BEGIN INFORMATION SHOWN

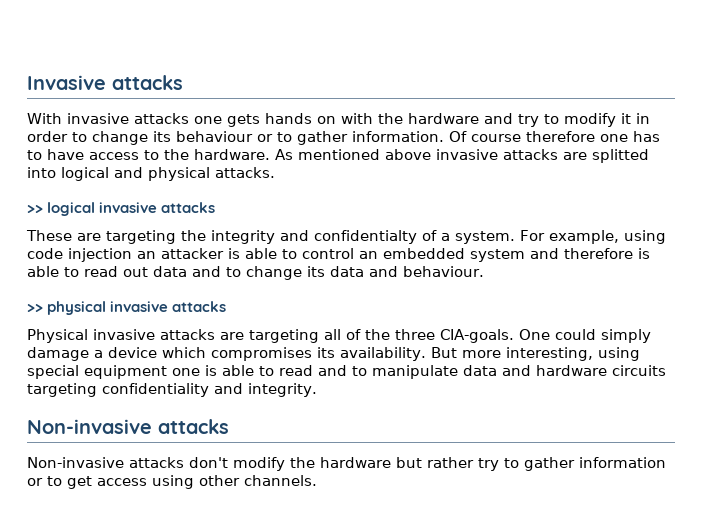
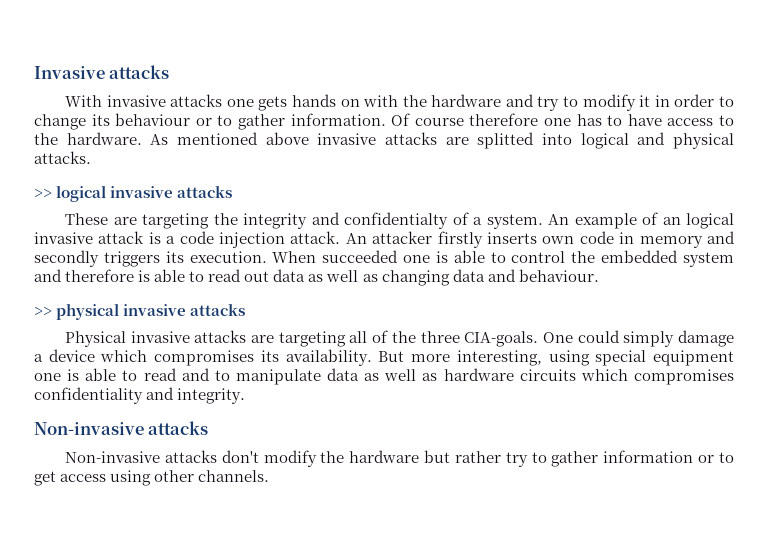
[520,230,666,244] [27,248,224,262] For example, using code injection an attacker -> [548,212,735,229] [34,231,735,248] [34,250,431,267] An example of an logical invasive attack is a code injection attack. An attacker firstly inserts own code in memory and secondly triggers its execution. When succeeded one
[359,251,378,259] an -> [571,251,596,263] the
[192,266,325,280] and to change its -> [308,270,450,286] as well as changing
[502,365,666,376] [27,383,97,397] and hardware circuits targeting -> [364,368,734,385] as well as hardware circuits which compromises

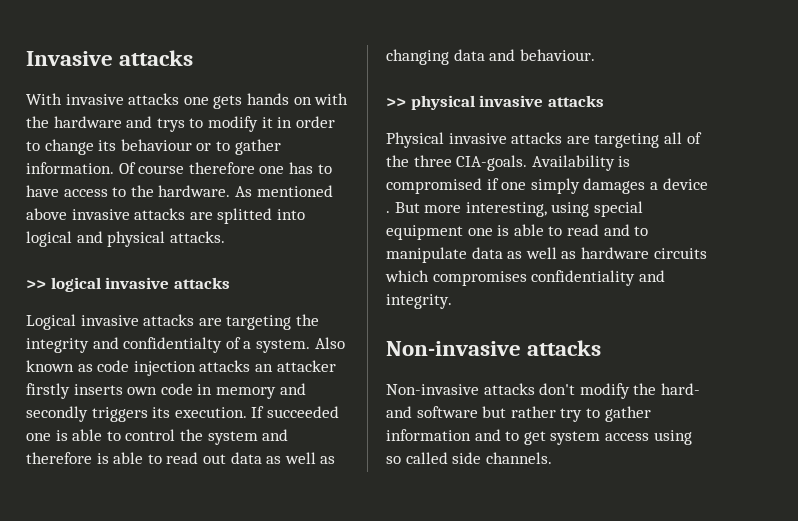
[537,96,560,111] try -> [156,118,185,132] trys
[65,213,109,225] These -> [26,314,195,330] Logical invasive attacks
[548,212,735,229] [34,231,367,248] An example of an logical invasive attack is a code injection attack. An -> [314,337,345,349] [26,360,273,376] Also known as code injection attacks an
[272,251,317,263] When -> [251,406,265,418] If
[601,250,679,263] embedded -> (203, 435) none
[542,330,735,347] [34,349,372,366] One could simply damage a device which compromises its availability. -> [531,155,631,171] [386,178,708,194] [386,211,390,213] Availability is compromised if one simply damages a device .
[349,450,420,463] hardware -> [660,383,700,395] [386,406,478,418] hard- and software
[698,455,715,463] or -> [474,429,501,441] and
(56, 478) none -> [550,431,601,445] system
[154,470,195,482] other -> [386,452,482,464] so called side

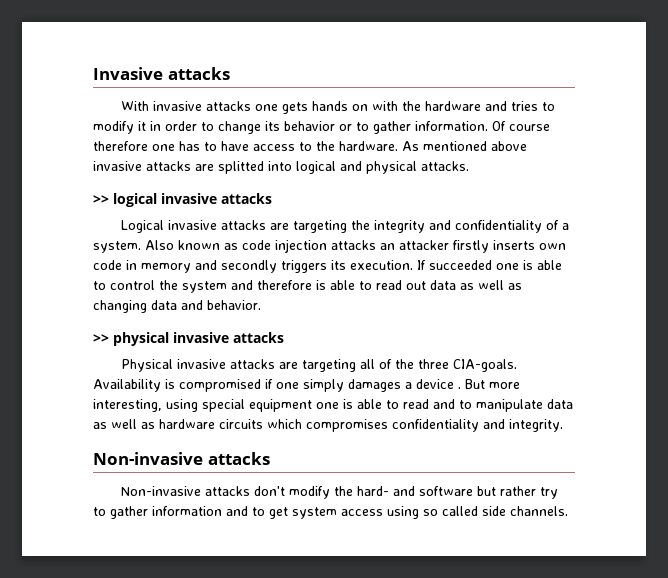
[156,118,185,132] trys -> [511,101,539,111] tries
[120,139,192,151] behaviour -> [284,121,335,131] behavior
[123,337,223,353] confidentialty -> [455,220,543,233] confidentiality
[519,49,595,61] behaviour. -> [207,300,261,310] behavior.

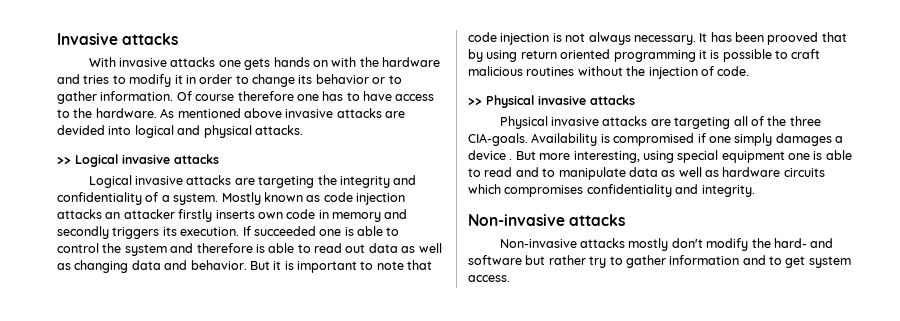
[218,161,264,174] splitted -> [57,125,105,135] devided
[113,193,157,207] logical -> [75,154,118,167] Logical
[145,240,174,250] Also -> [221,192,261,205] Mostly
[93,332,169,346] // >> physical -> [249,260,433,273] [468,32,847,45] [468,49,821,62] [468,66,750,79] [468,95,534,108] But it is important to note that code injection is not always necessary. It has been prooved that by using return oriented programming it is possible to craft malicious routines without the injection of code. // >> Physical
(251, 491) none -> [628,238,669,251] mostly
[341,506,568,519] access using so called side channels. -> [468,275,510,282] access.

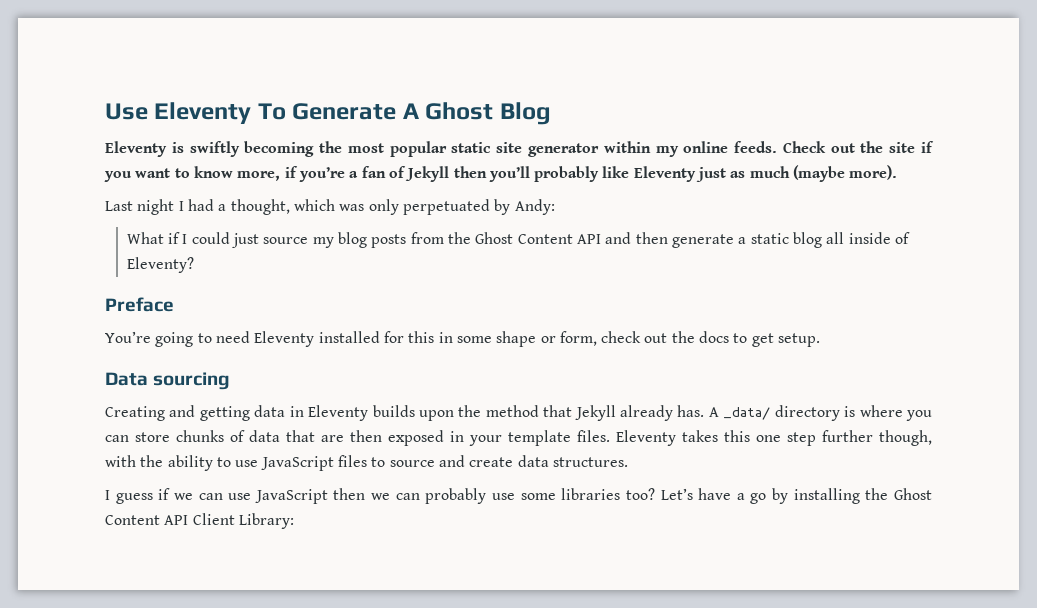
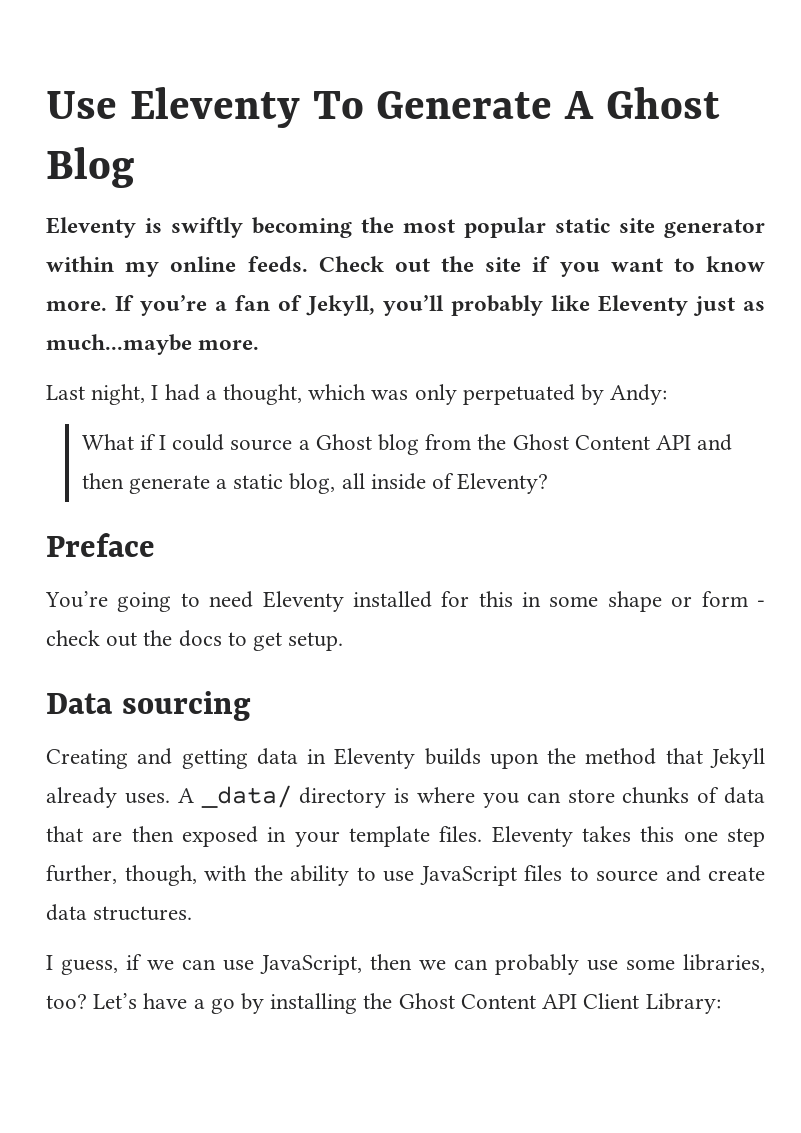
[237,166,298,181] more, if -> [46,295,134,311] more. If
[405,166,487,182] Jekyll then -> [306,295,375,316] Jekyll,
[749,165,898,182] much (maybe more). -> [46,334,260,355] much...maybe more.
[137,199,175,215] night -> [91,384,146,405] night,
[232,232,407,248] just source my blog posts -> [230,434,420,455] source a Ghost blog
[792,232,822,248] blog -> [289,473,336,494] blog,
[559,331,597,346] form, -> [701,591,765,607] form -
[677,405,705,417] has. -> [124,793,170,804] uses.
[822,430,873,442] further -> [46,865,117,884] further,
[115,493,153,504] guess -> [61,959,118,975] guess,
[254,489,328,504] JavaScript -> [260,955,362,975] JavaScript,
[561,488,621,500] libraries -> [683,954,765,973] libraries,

END INFORMATION SHOWN

* _EXERCISE BRIEF_
All lines above from the one containing "[519,49,595,61] behaviour. ->" up to and including the one containing "(251, 491) none -> [628,238,669,251] mostly" are to be set down exactly, and nothing else. Leave images out.

* _YOUR RESPONSE_
[519,49,595,61] behaviour. -> [207,300,261,310] behavior.

[218,161,264,174] splitted -> [57,125,105,135] devided
[113,193,157,207] logical -> [75,154,118,167] Logical
[145,240,174,250] Also -> [221,192,261,205] Mostly
[93,332,169,346] // >> physical -> [249,260,433,273] [468,32,847,45] [468,49,821,62] [468,66,750,79] [468,95,534,108] But it is important to note that code injection is not always necessary. It has been prooved that by using return oriented programming it is possible to craft malicious routines without the injection of code. // >> Physical
(251, 491) none -> [628,238,669,251] mostly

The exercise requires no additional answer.